Joe was one of the initial Board of Board of TI and later remained active in its affairs in Kenya. Joe and Mary’s elder son, John, had become a very active journalist on corruption issues, and was the Permanent Secretary for Ethics and Governance in the first administration of President Mwai Kibaki in 2002. But John was to find the political opposition to his anti-corruption agenda so hot that he had to quit the country for three years from 2004 writing a public letter to Kibaki and continuing the anti-corruption fight from a UK base, eventually returning to Kenya to continue the campaign. Joe remained a stalwart supporter of John throughout this period.
Joe was born into a Kikuyu family in Kiambu in 1933 and was educated at Kabaa High School. The school had been established in the mid-1920s by the Catholic Missionary Holy Ghost, and he had spent much of holiday time picking coffee on local European owned estates. He was 17 when the British colonial government declared a ‘state of emergency’ in 1951 in response to the Mau Mau movement.
A part of British strategy was the creation of huge stockaded camps in which large numbers of Kikuyu men were detained. Joe was one of them and was held for four months with hundreds of other suspected Mau-Mau detainees at Manyani Prison – about 400 kilometres from his home.
Eventually released he acquired some basic accounting skills and was determined to use them in a good cause. He found it for some time in the UN Peacekeeping Operation in Kinshasa, DRC. But wishing to improve his skills he eventually found his way to London and enrolled at Hendon College of Technology –part of what is now the Middlesex University in North-West London – where he pursued accountancy studies. In 1963, he persuaded his fiancée, Mary Wairimu, a teacher, to join him. But life was not easy and Joe landed a paying job as a guard on British Rail. For Joe and Mary their five years in London, from 1963-1967, were productive. Armed with accountancy qualifications and three babies (John, Gitau and Wanjiru) they returned to Nairobi and began an arduous but happy family life (with Mugo and Nyambura born later).
Initially working in the accounts department of East African Railways, Joe took the initiative to establish his own (and one of Kenya’s first indigenous) accounting and auditing business in 1969 – Githongo and Co. Within 10 years, the firm was an integral part of the Kenyan audit network with a particularly focus on parastatal companies and had built a strong working relationship with Binder Hamlyn. Joe and his partners later drove this growth forward, successfully diversifying into management consultancy along the way. However Joe’s interests were very wide. He had a deep commitment to East African development, to Kenya within it and to the Catholic Church for which he sponsored a great deal of charitable work. He was also a key organiser of the 43rd Eucharistic Congress held in Kenya in 1985, which coincided with the visit of Pope John Paul II.

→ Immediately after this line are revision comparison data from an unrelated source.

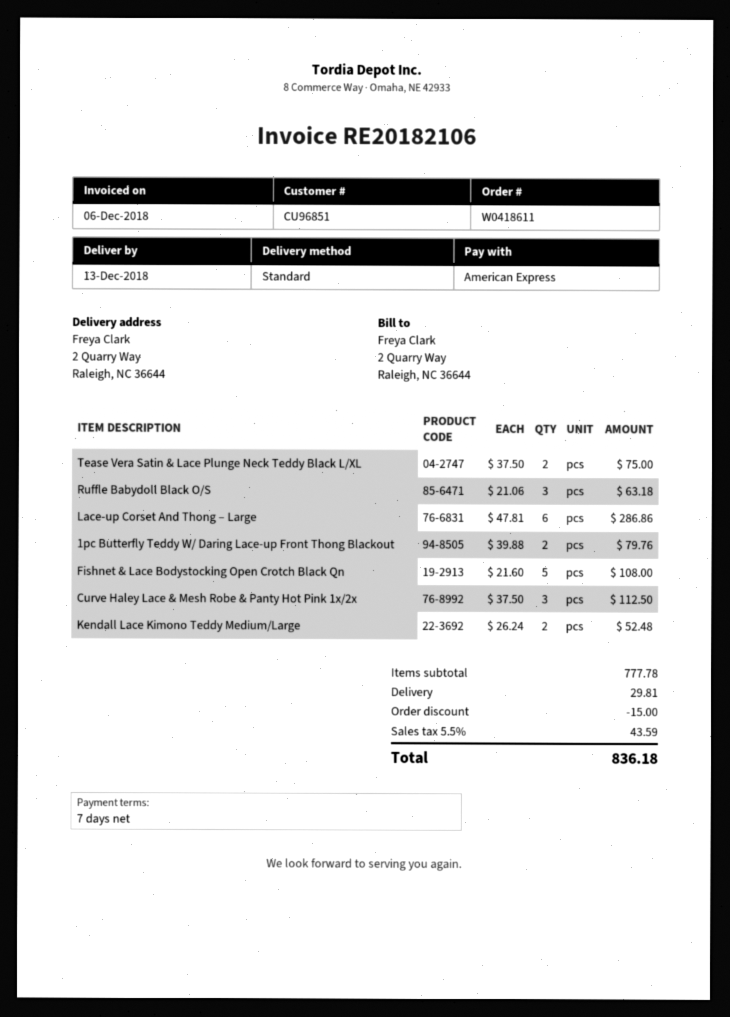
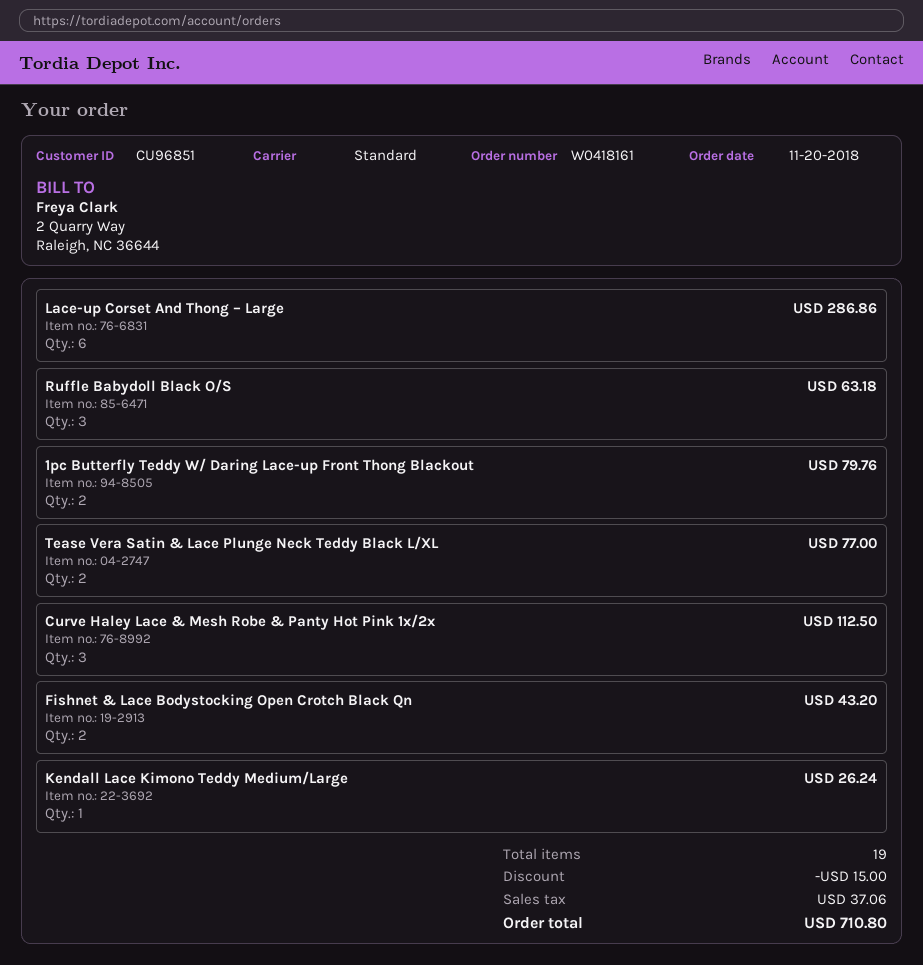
order number: W0418611 -> W0418161
Tease Vera Satin & Lace Plunge Neck Teddy Black L/XL: 2 for 75.00 -> 2 for 77.00
Fishnet & Lace Bodystocking Open Crotch Black Qn: 5 for 108.00 -> 2 for 43.20
Kendall Lace Kimono Teddy Medium/Large: 2 for 52.48 -> 1 for 26.24
shipping: 29.81 -> none
tax: 43.59 -> 37.06
total: 836.18 -> 710.80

He was a founder Chairman of the Kenya Gatsby Trust (KGT), launched by the Gatsby Charitable Foundation of the UK in 1991, a philanthropic grant maker focussed on small and craft businesses all over Kenya. KGT also became the prime initiator of the eucalyptus clonal forestry project at Karura which, successfully borrowing technology from South Africa, now sells more than 3 million cuttings per year.
In remembrance of ‘larger than life’ figures it is always difficult to convey their impact on those they encounter. However, there are very few who were unmoved by Joe’s personal magnetism and his faith that individual action – taken with others – could and would improve Kenya and the world. Being part of shaping Transparency International was one of those actions.